Can you pull out each line of the data below that includes the word "body"?

- - - - -

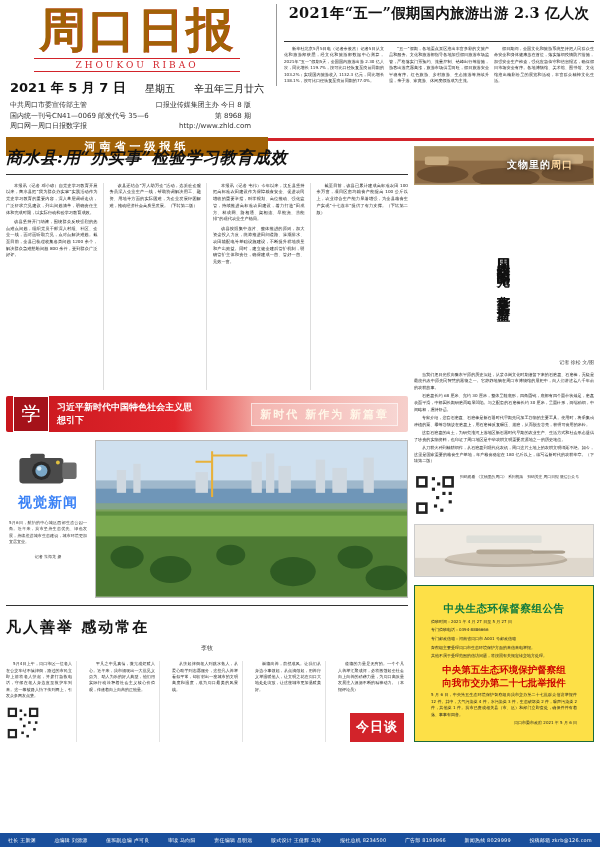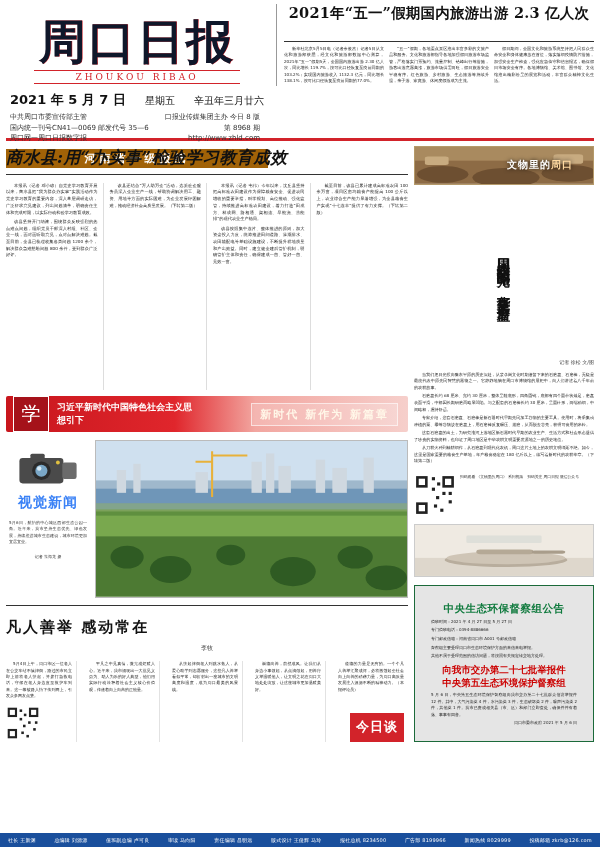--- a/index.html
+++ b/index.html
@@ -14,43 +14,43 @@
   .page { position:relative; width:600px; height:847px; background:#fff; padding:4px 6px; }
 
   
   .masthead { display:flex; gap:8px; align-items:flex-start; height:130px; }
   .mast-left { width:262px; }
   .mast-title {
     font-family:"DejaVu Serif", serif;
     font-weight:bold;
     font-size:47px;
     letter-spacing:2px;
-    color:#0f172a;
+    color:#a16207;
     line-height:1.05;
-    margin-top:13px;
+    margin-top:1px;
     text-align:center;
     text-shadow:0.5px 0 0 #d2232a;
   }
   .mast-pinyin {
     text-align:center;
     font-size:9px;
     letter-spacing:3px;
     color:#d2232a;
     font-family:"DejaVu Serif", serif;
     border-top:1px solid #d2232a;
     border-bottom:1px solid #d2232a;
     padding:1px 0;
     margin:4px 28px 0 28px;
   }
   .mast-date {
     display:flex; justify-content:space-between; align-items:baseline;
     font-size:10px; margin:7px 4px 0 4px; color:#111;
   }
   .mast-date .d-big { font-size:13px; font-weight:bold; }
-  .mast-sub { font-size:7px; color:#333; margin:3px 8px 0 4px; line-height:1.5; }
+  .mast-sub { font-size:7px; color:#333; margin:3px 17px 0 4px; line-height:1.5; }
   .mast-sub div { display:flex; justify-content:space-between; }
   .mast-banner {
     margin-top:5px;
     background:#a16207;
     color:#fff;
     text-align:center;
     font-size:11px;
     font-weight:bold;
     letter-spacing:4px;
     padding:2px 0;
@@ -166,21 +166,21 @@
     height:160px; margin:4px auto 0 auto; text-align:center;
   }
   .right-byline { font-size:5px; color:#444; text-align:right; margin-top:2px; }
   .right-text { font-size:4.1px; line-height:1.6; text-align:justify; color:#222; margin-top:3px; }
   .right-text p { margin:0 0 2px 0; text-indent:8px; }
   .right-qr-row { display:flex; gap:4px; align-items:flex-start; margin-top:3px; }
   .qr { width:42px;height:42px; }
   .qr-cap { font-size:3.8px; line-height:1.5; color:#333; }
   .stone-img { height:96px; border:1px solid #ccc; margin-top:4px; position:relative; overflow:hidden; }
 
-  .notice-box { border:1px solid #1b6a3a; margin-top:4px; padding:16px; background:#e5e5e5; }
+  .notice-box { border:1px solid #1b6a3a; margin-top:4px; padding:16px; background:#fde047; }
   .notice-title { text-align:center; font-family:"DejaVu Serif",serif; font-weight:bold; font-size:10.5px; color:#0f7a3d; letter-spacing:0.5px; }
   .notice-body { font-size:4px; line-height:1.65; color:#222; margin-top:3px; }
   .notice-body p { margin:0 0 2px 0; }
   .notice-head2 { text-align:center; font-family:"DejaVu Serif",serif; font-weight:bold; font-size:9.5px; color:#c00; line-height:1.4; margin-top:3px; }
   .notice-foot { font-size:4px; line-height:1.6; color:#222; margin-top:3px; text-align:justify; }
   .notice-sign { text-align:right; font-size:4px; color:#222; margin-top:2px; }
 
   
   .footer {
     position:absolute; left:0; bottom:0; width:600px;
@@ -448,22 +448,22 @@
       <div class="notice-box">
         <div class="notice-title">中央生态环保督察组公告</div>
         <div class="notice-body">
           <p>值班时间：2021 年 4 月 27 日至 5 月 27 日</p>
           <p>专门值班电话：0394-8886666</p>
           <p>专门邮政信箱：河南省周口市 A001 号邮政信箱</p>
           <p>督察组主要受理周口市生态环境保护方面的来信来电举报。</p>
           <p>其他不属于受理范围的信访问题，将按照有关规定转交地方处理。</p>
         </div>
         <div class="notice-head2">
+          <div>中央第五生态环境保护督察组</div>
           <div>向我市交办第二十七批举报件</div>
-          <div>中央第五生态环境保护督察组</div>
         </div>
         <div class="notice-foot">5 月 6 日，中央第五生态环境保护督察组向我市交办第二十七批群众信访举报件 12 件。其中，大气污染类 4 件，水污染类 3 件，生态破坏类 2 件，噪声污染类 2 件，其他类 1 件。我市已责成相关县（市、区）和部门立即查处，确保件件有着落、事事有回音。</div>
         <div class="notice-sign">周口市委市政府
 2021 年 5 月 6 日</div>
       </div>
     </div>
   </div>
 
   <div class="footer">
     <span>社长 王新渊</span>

- - - - -

### Output for this exercise
   .notice-body { font-size:4px; line-height:1.65; color:#222; margin-top:3px; }
   .notice-body p { margin:0 0 2px 0; }
         <div class="notice-body">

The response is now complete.